# EXERCISE DETAILS
Please restate the data that follows word for word, with the pictures left out.

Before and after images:

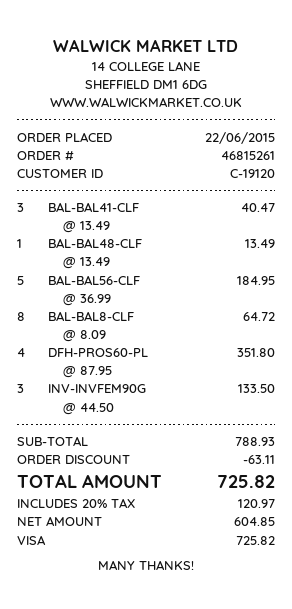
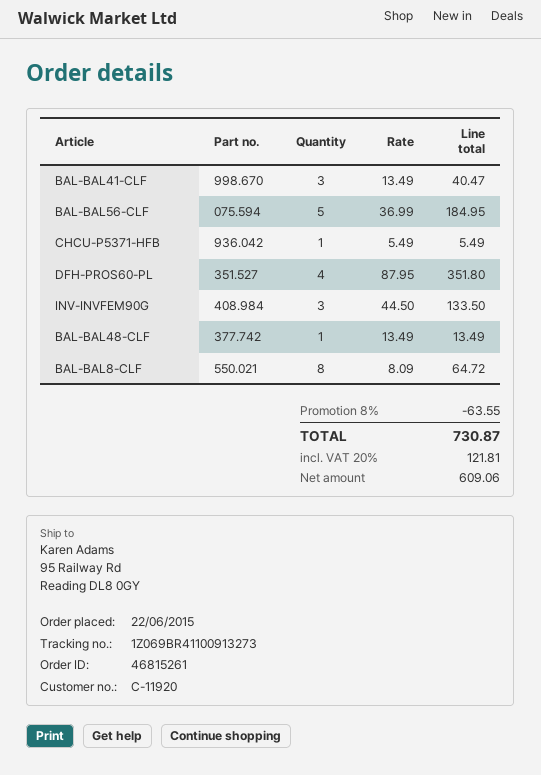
customer number: C-19120 -> C-11920
CHCU-P5371-HFB: none -> 1 x 5.49 = 5.49
discount: 63.11 -> 63.55
net: 604.85 -> 609.06
tax: 20% = 120.97 -> 20% = 121.81
total: 725.82 -> 730.87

# SOLUTION
customer number: C-19120 -> C-11920
CHCU-P5371-HFB: none -> 1 x 5.49 = 5.49
discount: 63.11 -> 63.55
net: 604.85 -> 609.06
tax: 20% = 120.97 -> 20% = 121.81
total: 725.82 -> 730.87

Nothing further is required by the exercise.